Scott spent 29 months as a radar technician in the U.S. Navy, married his high school sweetheart, and went on to the University of Missouri Kansas City (where he bought, revived, and sold two doughnut shops). He earned a law degree from Southern Methodist University, and joined a Dallas firm. It was there that he and a major client bought those first hospitals that served as the foundation for his business empire.
Scott cut his political teeth in the fight against Hillarycare in 1993. “Rationing is the ultimate destination of government-run health care,” he says now, “and the people who need help most suffer the most.” Last year, he mobilized against Obama-care. He organized Conservatives for Patients’ Rights to battle Obama’s health care plans. The band of political and advertising consultants he put together were among the most talented opponents of the Obama public option plan. Today those operatives have been transformed into the foundation of his campaign for governor.

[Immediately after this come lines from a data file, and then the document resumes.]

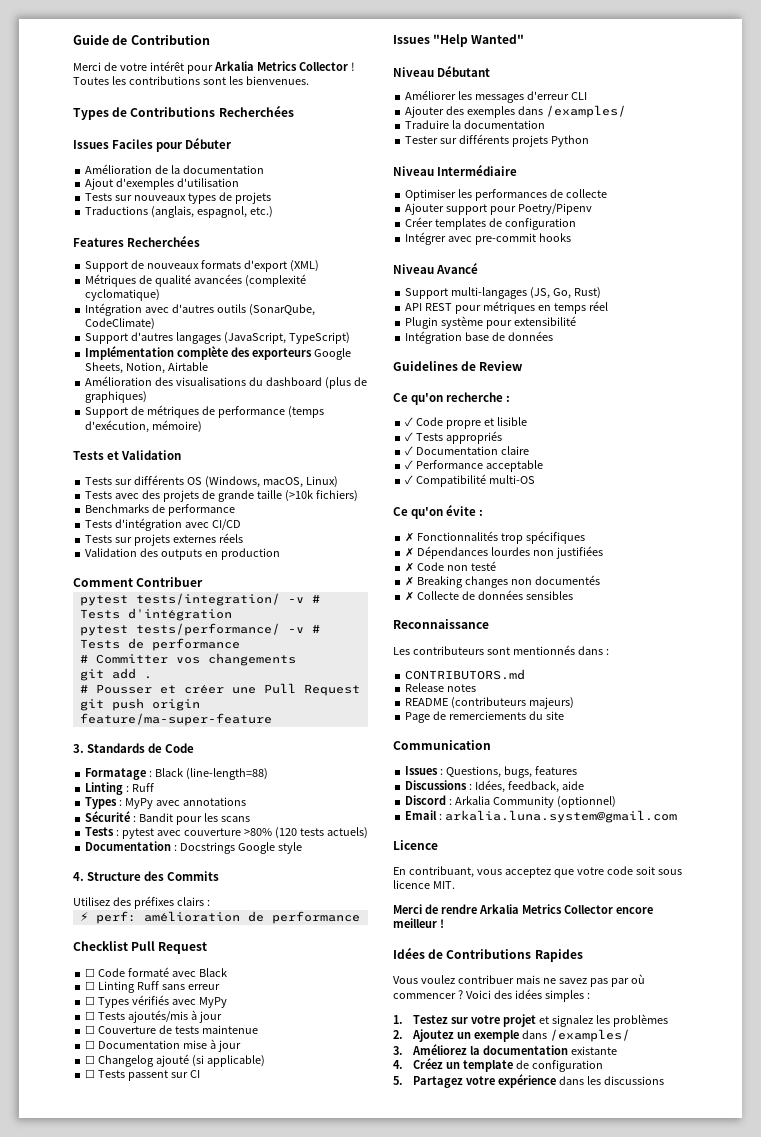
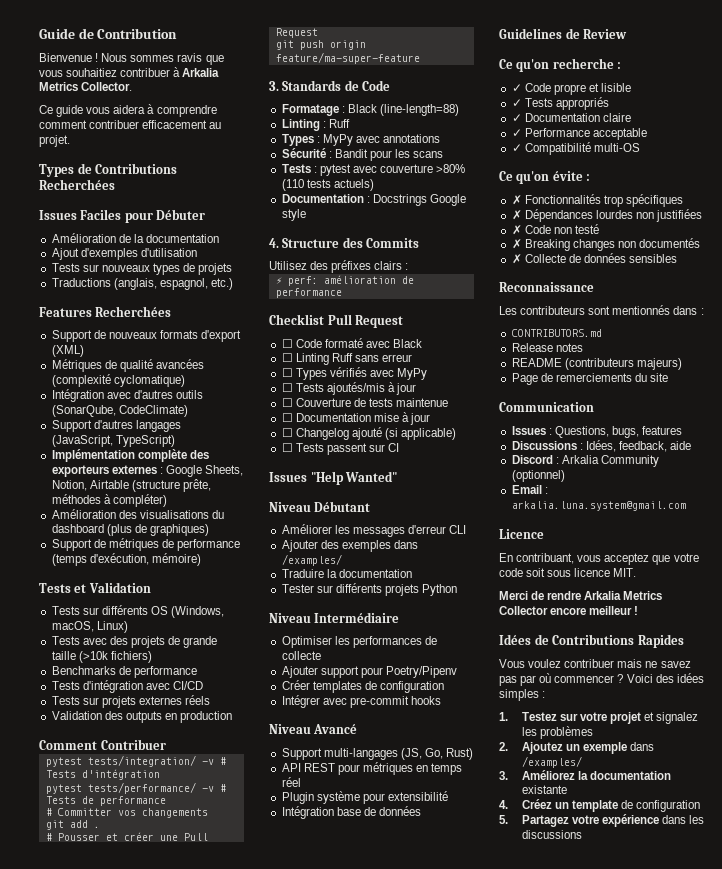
- Merci de votre intérêt pour Arkalia Metrics Collector ! Toutes les contributions sont les bienvenues.
+ Bienvenue ! Nous sommes ravis que vous souhaitiez contribuer à Arkalia Metrics Collector.
+ Ce guide vous aidera à comprendre comment contribuer efficacement au projet.
- Implémentation complète des exporteurs Google Sheets, Notion, Airtable
+ Implémentation complète des exporteurs externes : Google Sheets, Notion, Airtable (structure prête, méthodes à compléter)
- Tests : pytest avec couverture >80% (120 tests actuels)
+ Tests : pytest avec couverture >80% (110 tests actuels)

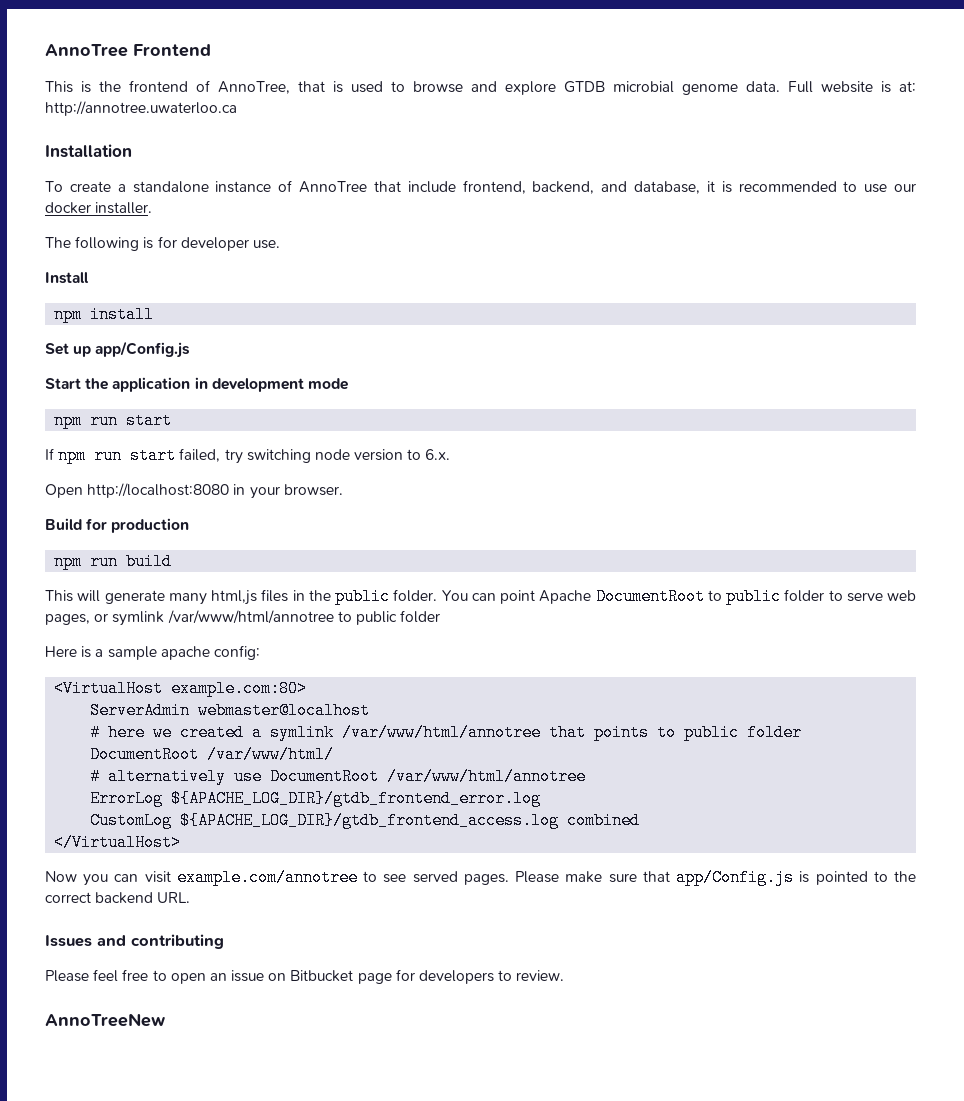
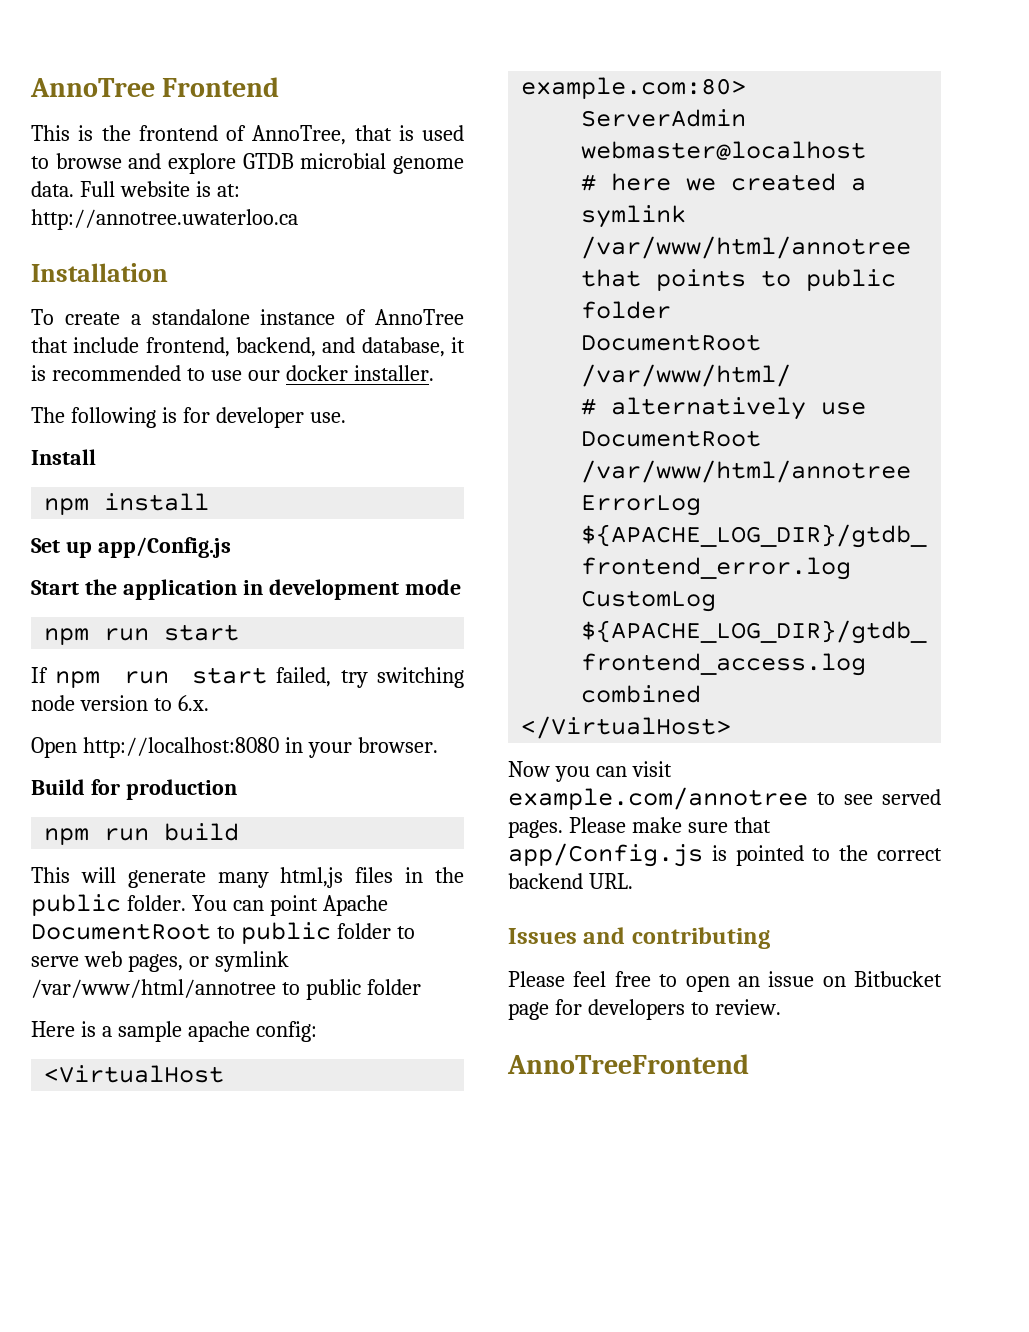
- AnnoTreeNew
+ AnnoTreeFrontend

McCollum says he has yet to spend much of the $7 million he has raised for his campaign, and while that may not come close to matching the money Scott can spend (and already has), McCollum will find it hard to do worse than his Alliance for America’s Future allies did with their Medicare fraud ads. On the other hand, Scott at this point may only need to convince Republicans that he can defeat Sink to win the primary.
For establishment conservative politicians who had expected to ride the public disenchantment to victory this fall, the McCollum campaign may be illustrating the old Pogo comic-strip line popular when he was a young conservative activist at the University of Florida: “We have met the enemy, and he is us.”
Kenneth Y. Tomlinson is a former editor in chief of Reader’s Digest.